Geoscience Internships: Time to Invest!

In this short editorial, Editor in Chief Iain Brown discusses the need to offer more internships to young petroleum geoscientists engaged in their postgraduate studies or seeking their first industry roles.
This article appeared in June, 2022


Geoscience Internships: Time to Invest!

One possible short-term supporting activity by the industry would be paid internships. Yes, there have been huge issues presented by Covid-19, but with the pandemic seemingly in retreat (at least in countries with advanced vaccine programmes) and with the opportunity of providing remote access to software, project data and cloud computing, surely internships should be back on the agenda. Some time ago, Shell announced an initiative called ‘Studio X’ aimed at increasing collaboration and connecting a network of global geoscientists with remote work opportunities.
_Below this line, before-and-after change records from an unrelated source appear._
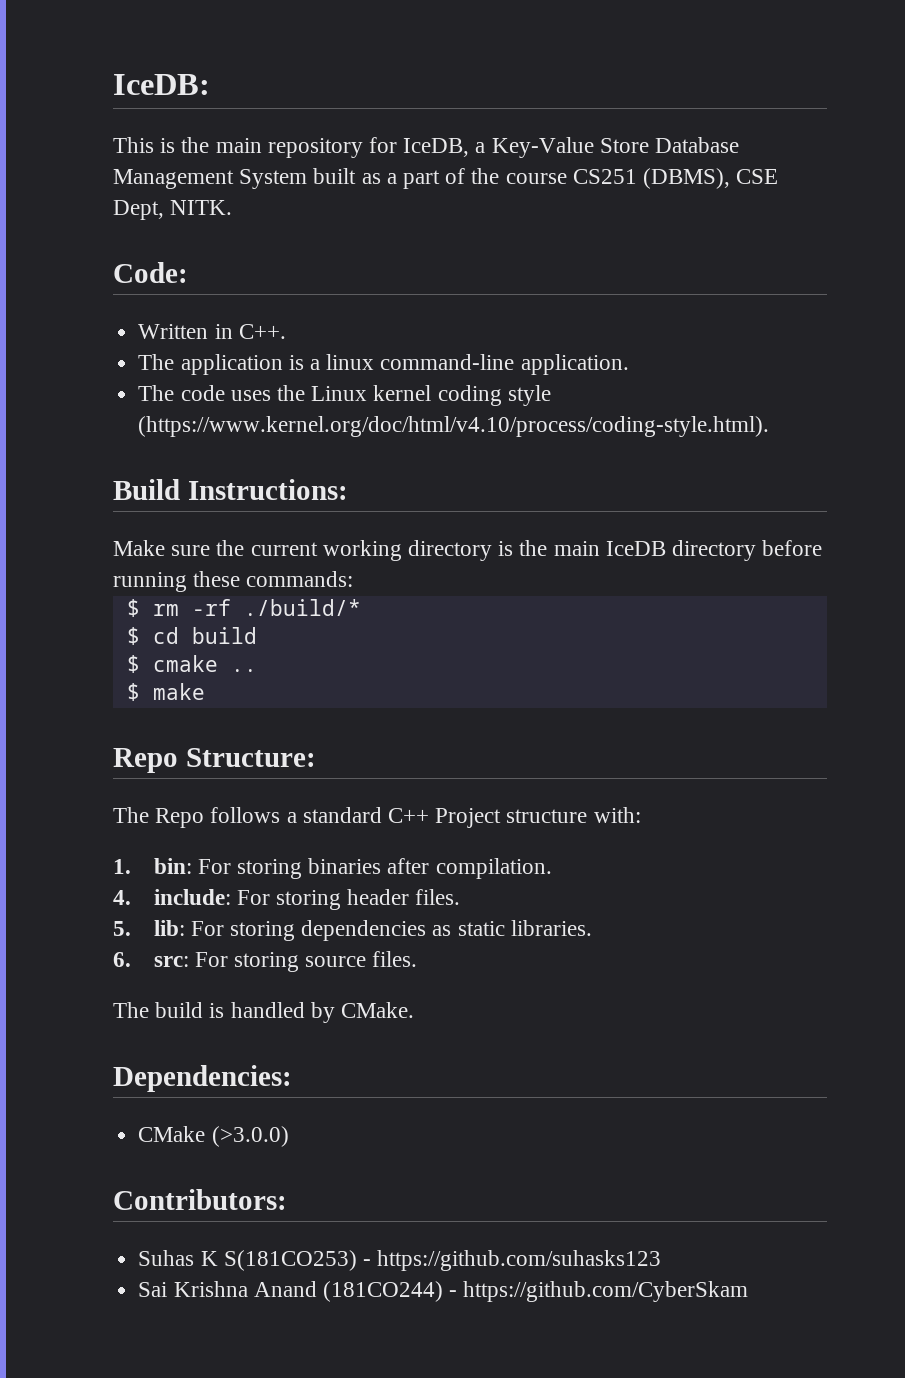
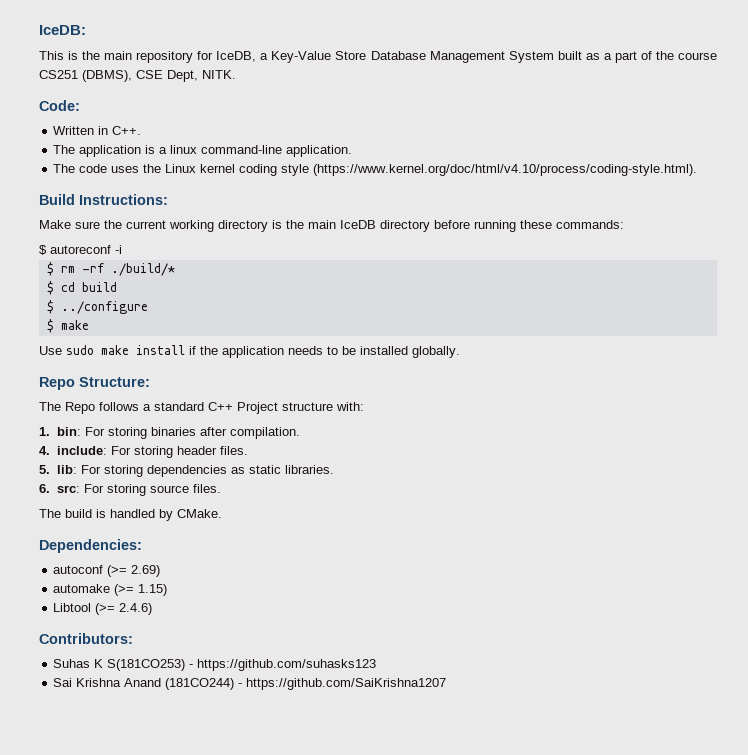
(354, 579) none -> [39,245,122,255] // $ autoreconf -i
[152,655,257,672] cmake .. -> [60,301,148,314] ../configure
(205, 691) none -> [39,345,460,358] // Use sudo make install if the application needs to be installed globally.
[138,1126,289,1147] CMake (>3.0.0) -> [53,565,161,577] [53,584,168,596] [53,603,153,615] autoconf (>= 2.69) // automake (>= 1.15) // Libtool (>= 2.4.6)
[463,1281,749,1302] https://github.com/CyberSkam -> [246,678,447,690] https://github.com/SaiKrishna1207

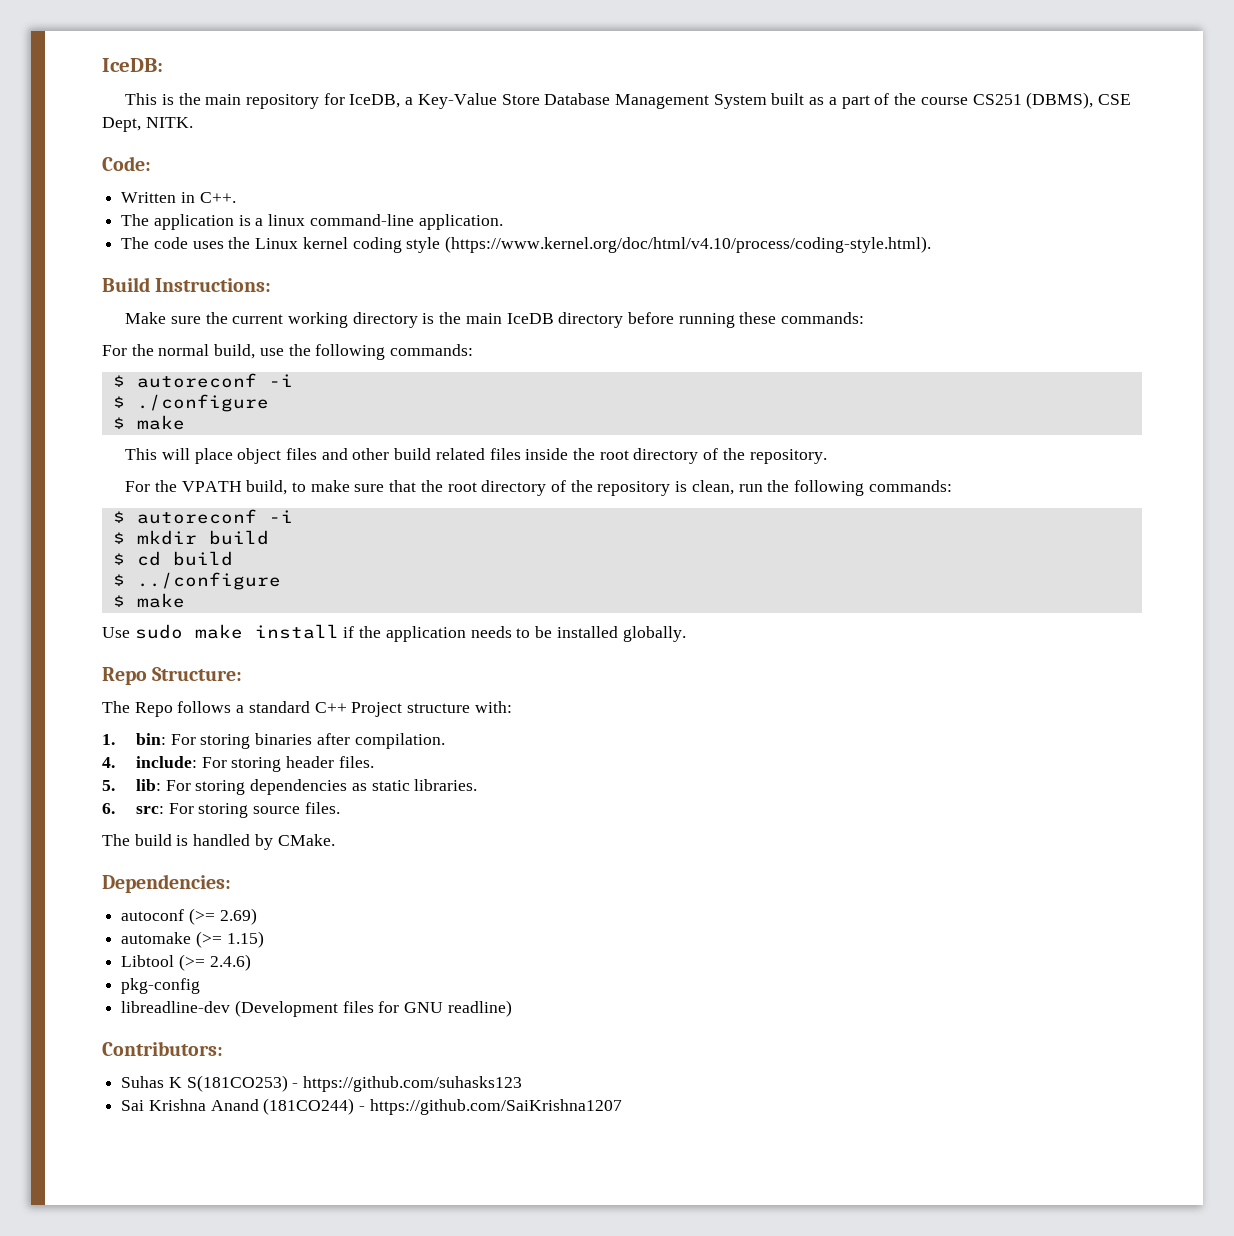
[39,245,122,255] [46,262,175,276] $ autoreconf -i // $ rm -rf ./build/* -> [102,344,474,360] [112,373,293,388] [112,394,269,412] [112,415,185,430] [125,448,827,464] [125,480,952,496] [112,509,293,524] [112,530,269,545] For the normal build, use the following commands: // $ autoreconf -i // $ ./configure // $ make // This will place object files and other build related files inside the root directory of the repository. // For the VPATH build, to make sure that the root directory of the repository is clean, run the following commands: // $ autoreconf -i // $ mkdir build
(153, 609) none -> [121,978,201,994] [121,1000,512,1017] // pkg-config // libreadline-dev (Development files for GNU readline)

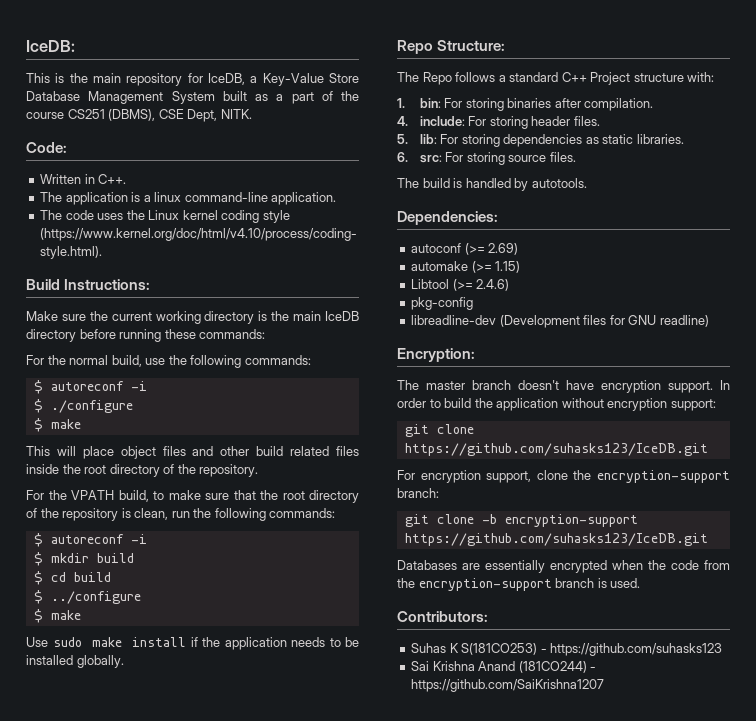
[277,834,335,846] CMake. -> [531,178,587,188] autotools.
(512, 1008) none -> [397,348,475,362] [397,380,730,393] [397,398,716,411] [404,424,474,437] [404,443,708,456] [397,470,730,483] [397,488,439,498] [404,514,638,527] [404,533,708,546] [397,560,730,573] [397,578,641,591] // Encryption: // The master branch doesn't have encryption support. In order to build the application without encryption support: // git clone https://github.com/suhasks123/IceDB.git // For encryption support, clone the encryption-support branch: // git clone -b encryption-support https://github.com/suhasks123/IceDB.git // Databases are essentially encrypted when the code from the encryption-support branch is used.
As part of this initiative Shell is providing access to three core software platforms to support the programme.

Step Recruitment, a specialist provider of paid student and graduate internships (linking students and intern employers), conducted a survey in June of 2020 and discovered that two thirds of interns had their internships cancelled due to the pandemic. 

In the current situation, committing to engage interns has genuine challenges, but what I know is that most interns learn extremely quickly and provide the mentoring company with a fantastic opportunity to assess potential future employees. Even if employment is not a likely outcome, it provides invaluable experience for the participants and helps retain competence that would otherwise drift to other sectors. The potential decimation of geoscience talent from the upstream business should not be underestimated. With the ‘crew change’ having occurred and lack of graduates and postgraduates in this area, paid internships are surely one way to help retain and nurture talent that would otherwise be permanently lost.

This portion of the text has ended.